### What needs to be done
Repeat the entries below exactly, pictures excluded.

### Available data
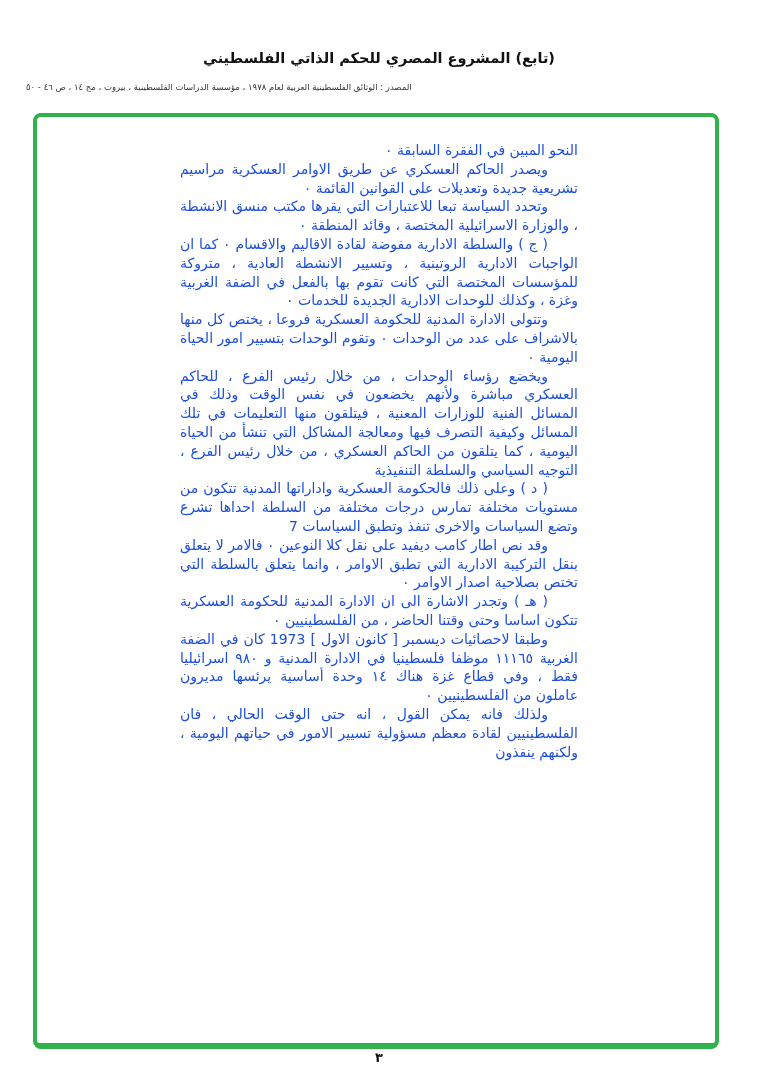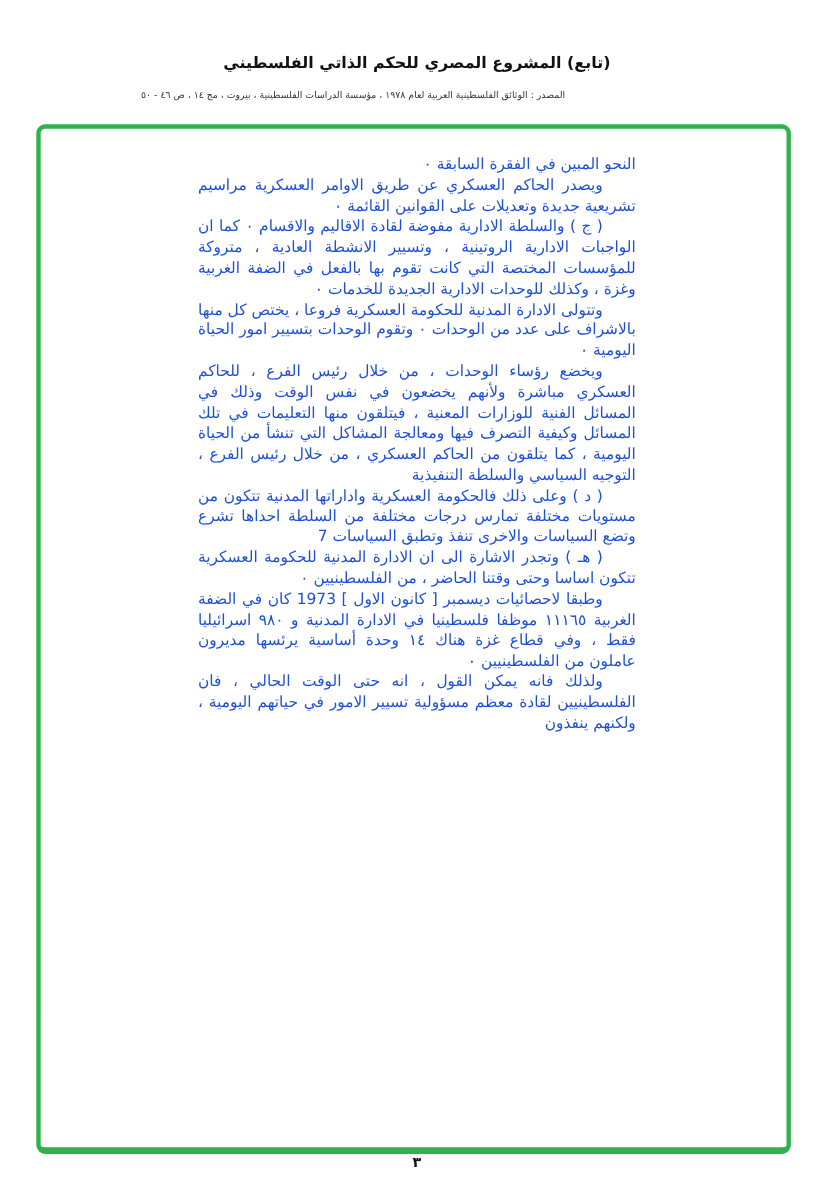"المصدر : الوثائق الفلسطينية العربية" .source-line { text-align: center -> left }
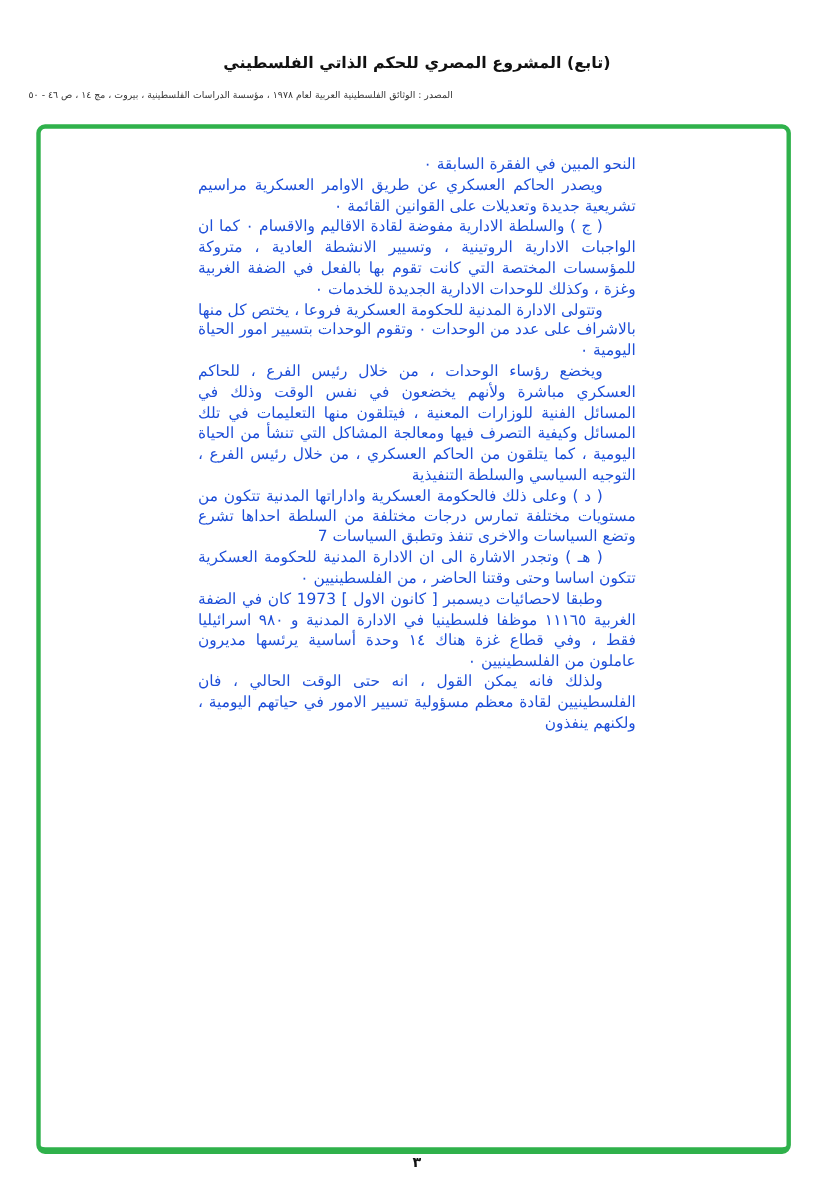"وتحدد السياسة تبعا للاعتبارات التي" p { html: none -> <p>وتحدد السياسة تبعا للاعتبارات التي يقرها مكتب منسق الانشطة ، والوزارة الاسرائيلية المختصة ، وقائد المنطقة ٠</p> }
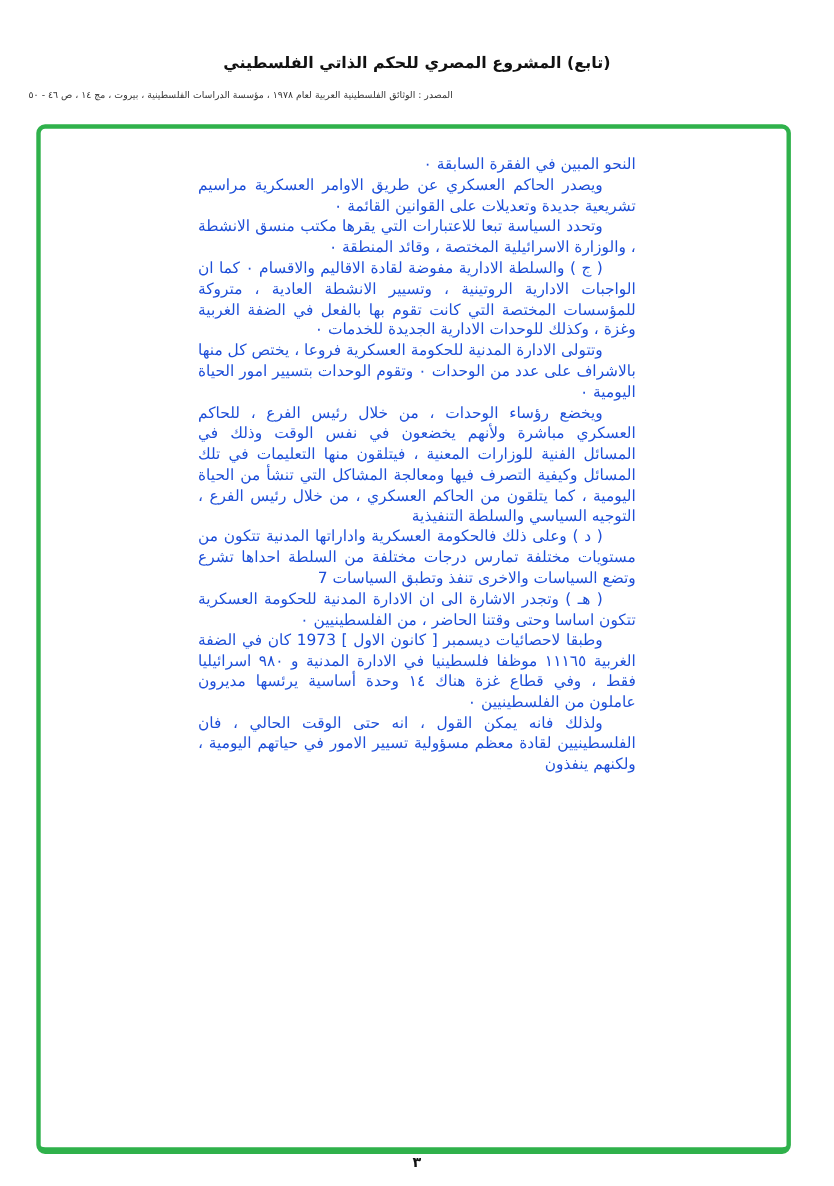"وقد نص اطار كامب ديفيد" p { html: none -> <p>وقد نص اطار كامب ديفيد على نقل كلا النوعين ٠ فالامر لا يتعلق بنقل التركيبة الادارية التي تطبق الاوامر ، وانما يتعلق بالسلطة التي تختص بصلاحية اصدار الاوامر ٠</p> }
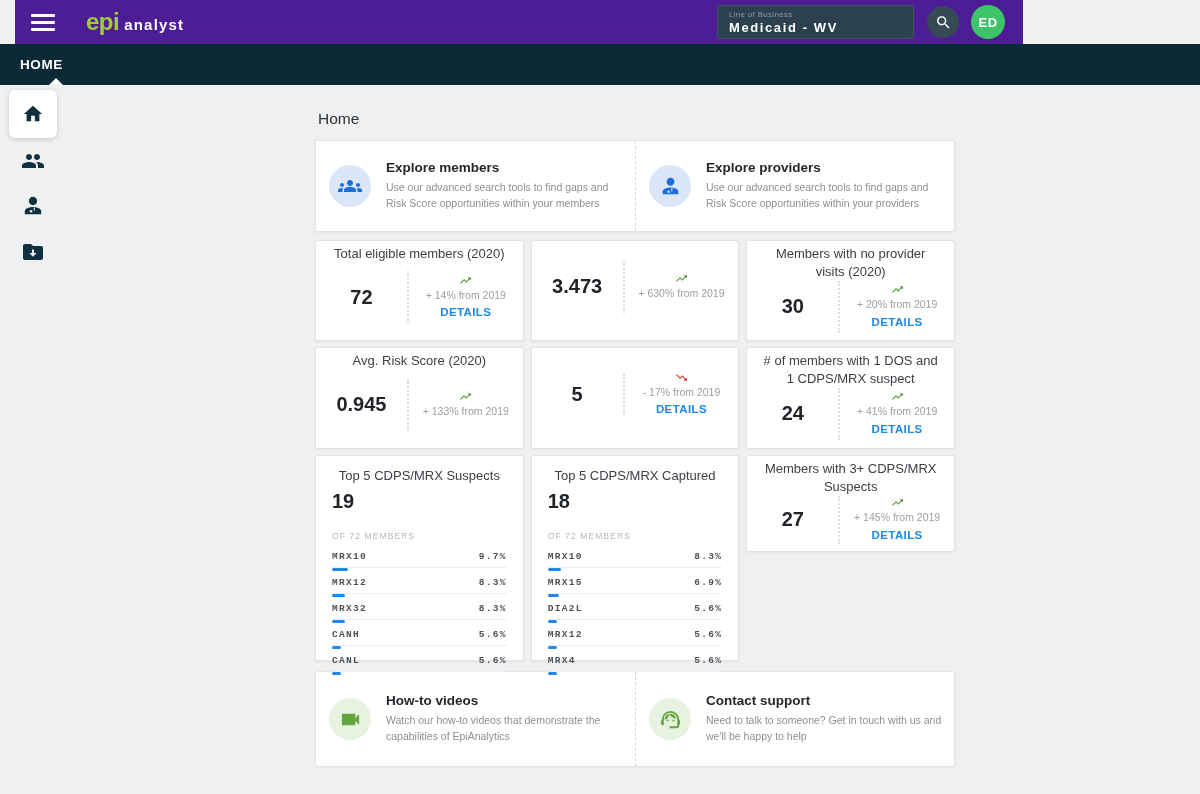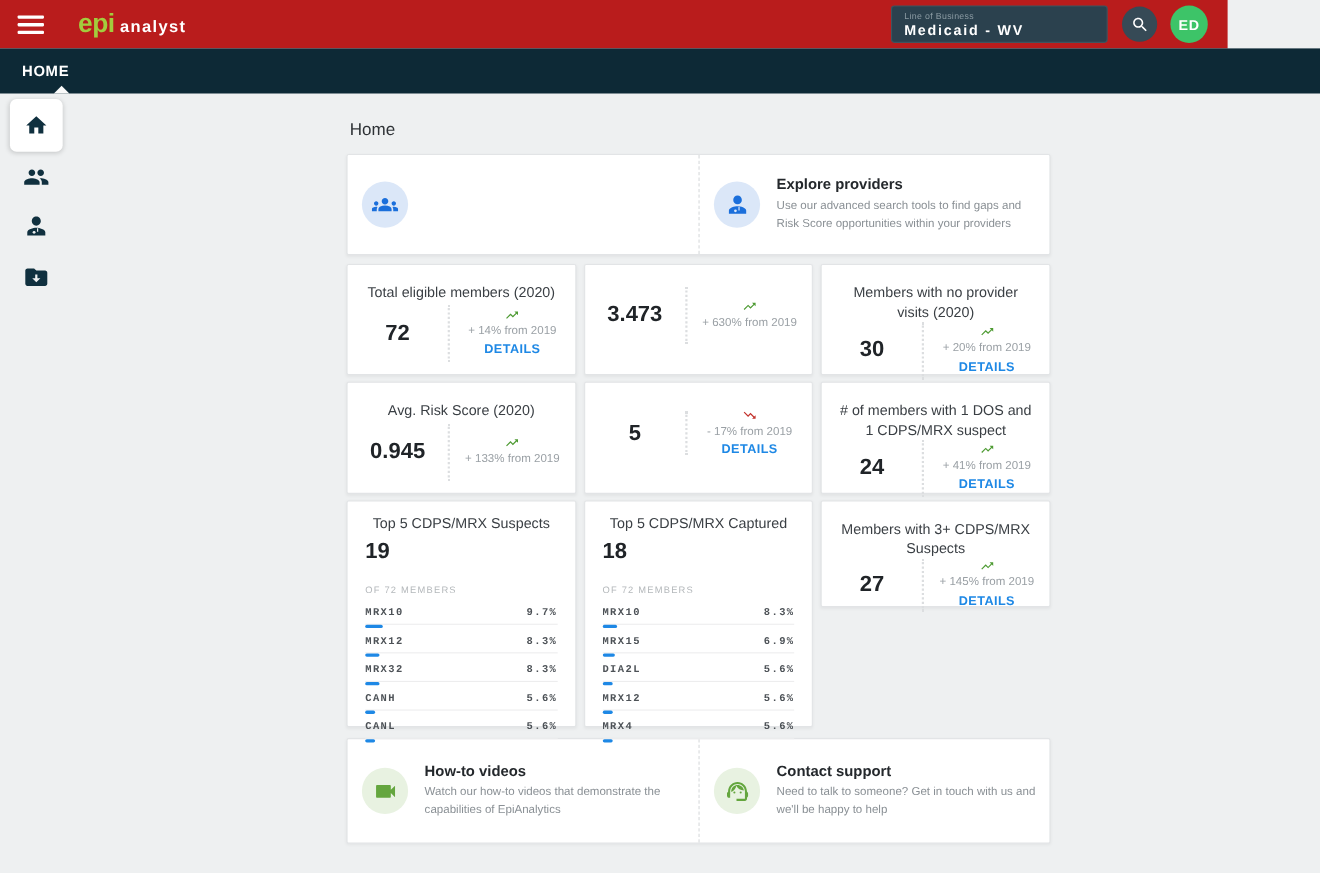"epi" .topbar { background: #b91c1c -> #4c1d95; left: 0 -> 15px; width: 1116px -> 1008px }
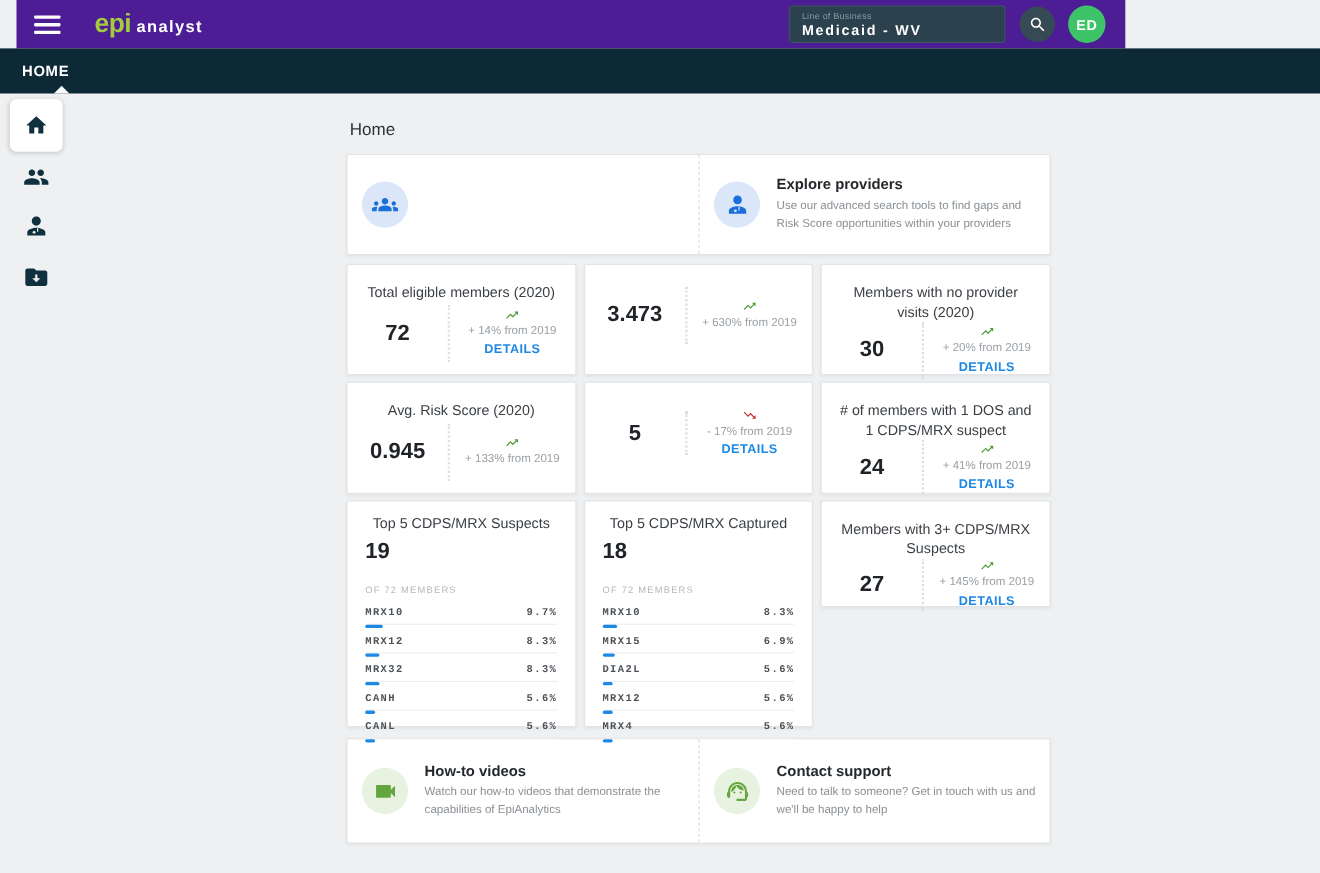"Explore members" div.split-text { html: none -> <div> <div>Explore members</div> <div>Use our advanced search tools to find gaps and Risk Score opportunities within your members</div> </div> }
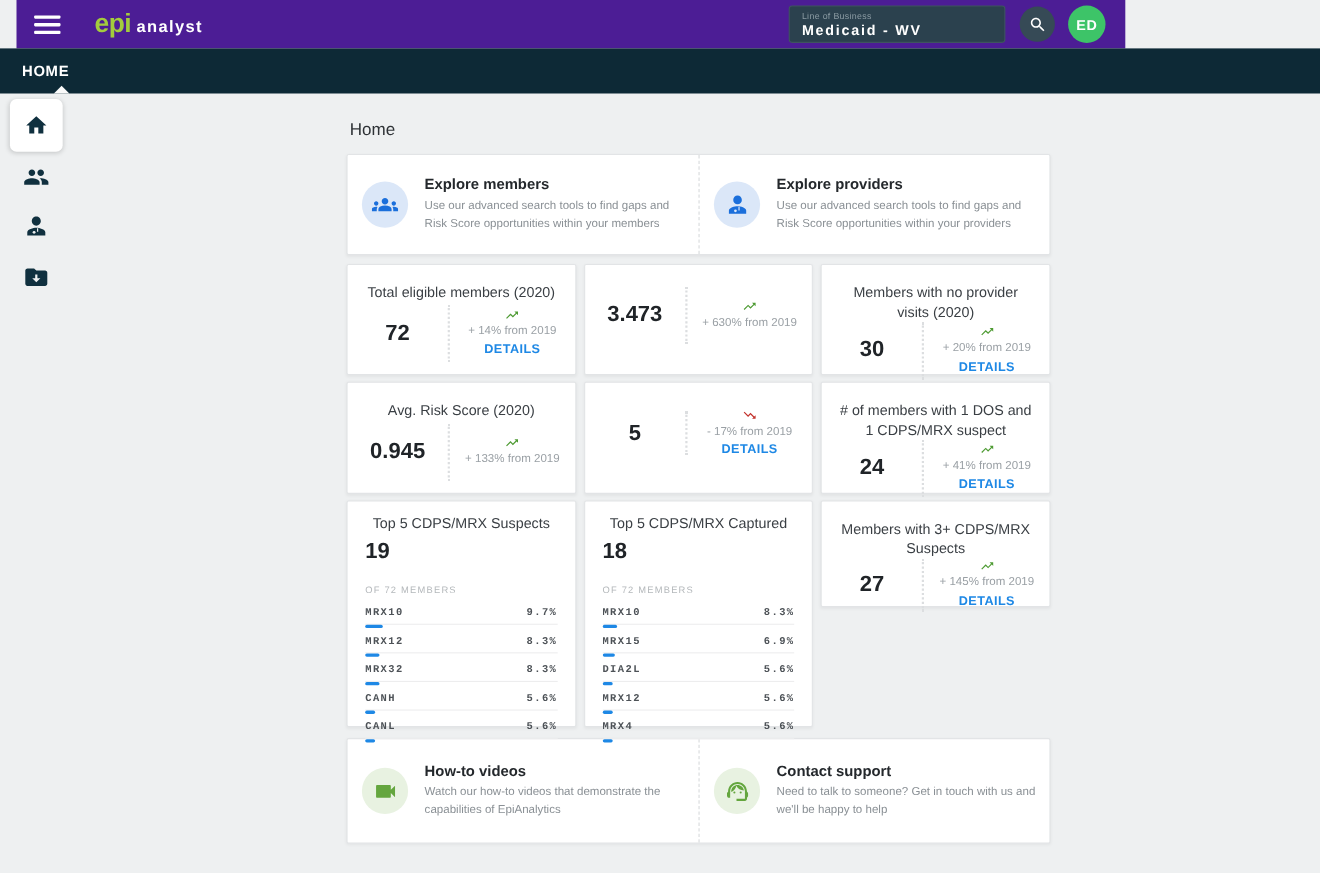"Total eligible members (2020)" .stat-title { padding: 16px 13px 0 -> 4px 13px 0 }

### Your response
"المصدر : الوثائق الفلسطينية العربية" .source-line { text-align: center -> left }
"وتحدد السياسة تبعا للاعتبارات التي" p { html: none -> <p>وتحدد السياسة تبعا للاعتبارات التي يقرها مكتب منسق الانشطة ، والوزارة الاسرائيلية المختصة ، وقائد المنطقة ٠</p> }
"وقد نص اطار كامب ديفيد" p { html: none -> <p>وقد نص اطار كامب ديفيد على نقل كلا النوعين ٠ فالامر لا يتعلق بنقل التركيبة الادارية التي تطبق الاوامر ، وانما يتعلق بالسلطة التي تختص بصلاحية اصدار الاوامر ٠</p> }
"epi" .topbar { background: #b91c1c -> #4c1d95; left: 0 -> 15px; width: 1116px -> 1008px }
"Explore members" div.split-text { html: none -> <div> <div>Explore members</div> <div>Use our advanced search tools to find gaps and Risk Score opportunities within your members</div> </div> }
"Total eligible members (2020)" .stat-title { padding: 16px 13px 0 -> 4px 13px 0 }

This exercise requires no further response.